**Your assignment:**
A faithful copy of every record is needed here. Images must not appear in it.

**The records:**
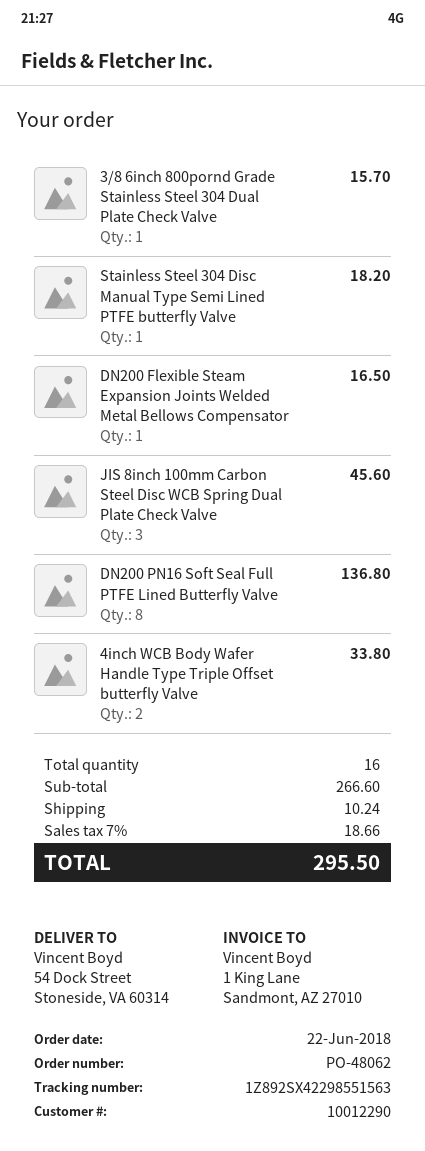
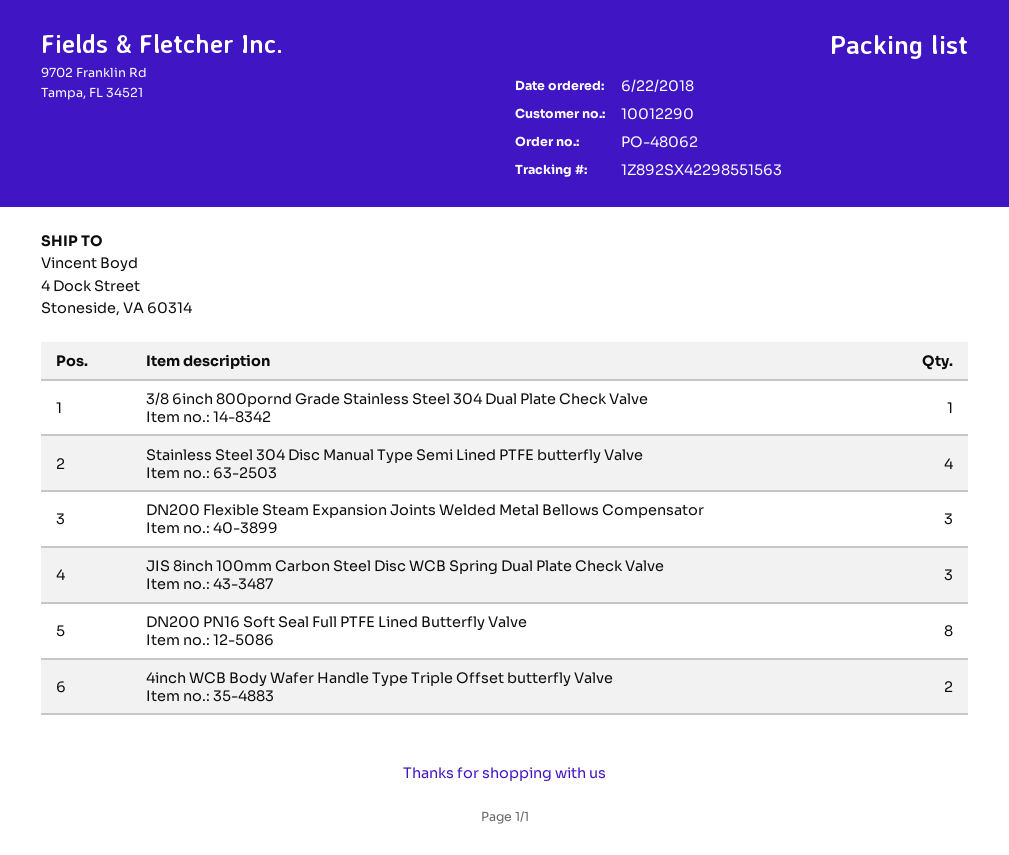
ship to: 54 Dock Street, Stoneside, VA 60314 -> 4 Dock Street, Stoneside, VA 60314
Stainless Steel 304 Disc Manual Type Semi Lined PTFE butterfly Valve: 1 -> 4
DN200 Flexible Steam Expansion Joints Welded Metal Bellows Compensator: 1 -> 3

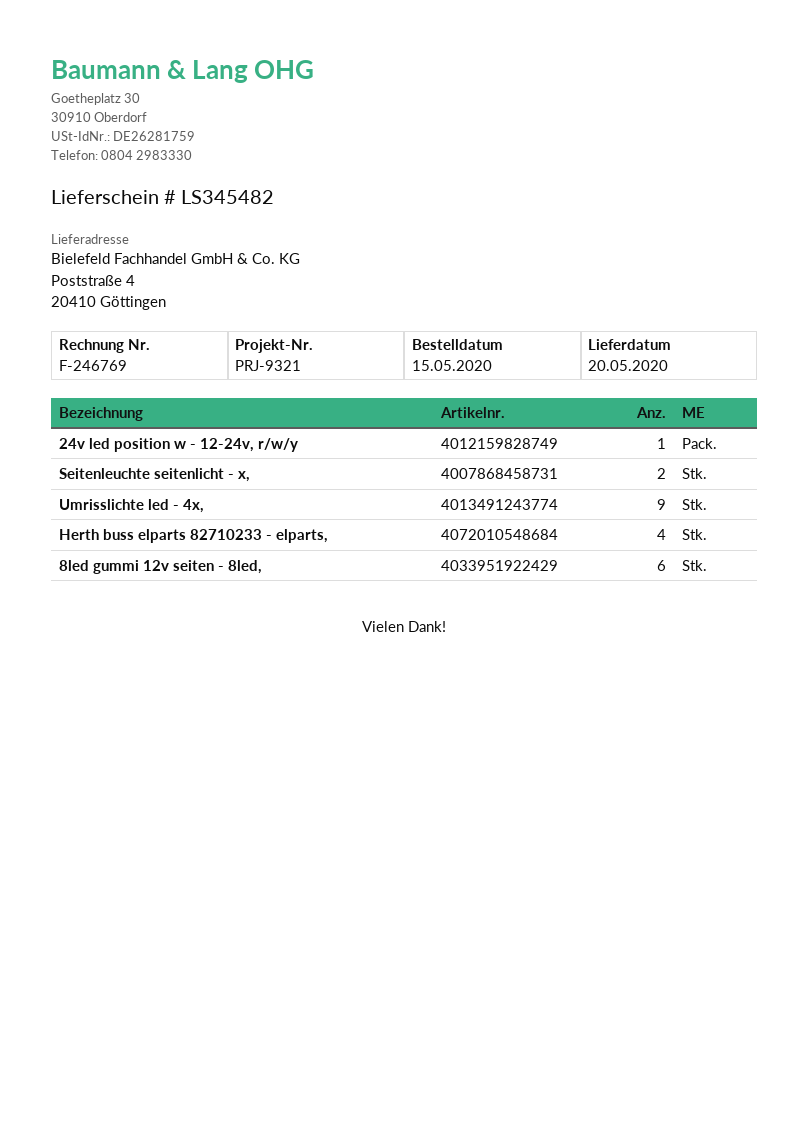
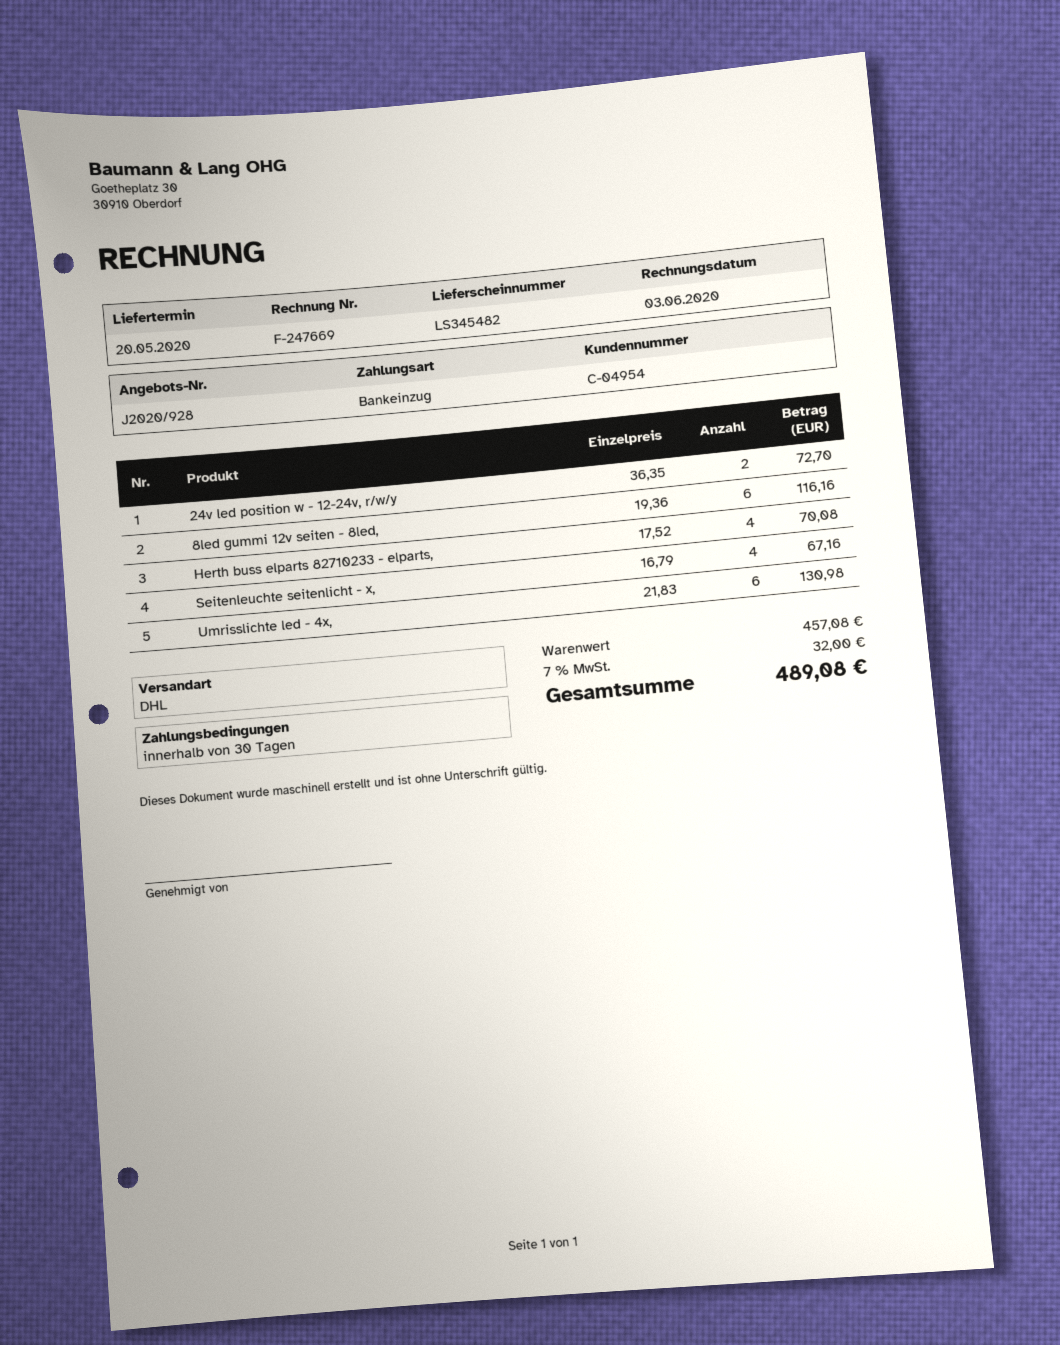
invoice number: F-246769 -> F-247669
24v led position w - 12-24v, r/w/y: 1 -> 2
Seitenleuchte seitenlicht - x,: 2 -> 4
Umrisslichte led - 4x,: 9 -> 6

**Solution for this task:**
ship to: 54 Dock Street, Stoneside, VA 60314 -> 4 Dock Street, Stoneside, VA 60314
Stainless Steel 304 Disc Manual Type Semi Lined PTFE butterfly Valve: 1 -> 4
DN200 Flexible Steam Expansion Joints Welded Metal Bellows Compensator: 1 -> 3

invoice number: F-246769 -> F-247669
24v led position w - 12-24v, r/w/y: 1 -> 2
Seitenleuchte seitenlicht - x,: 2 -> 4
Umrisslichte led - 4x,: 9 -> 6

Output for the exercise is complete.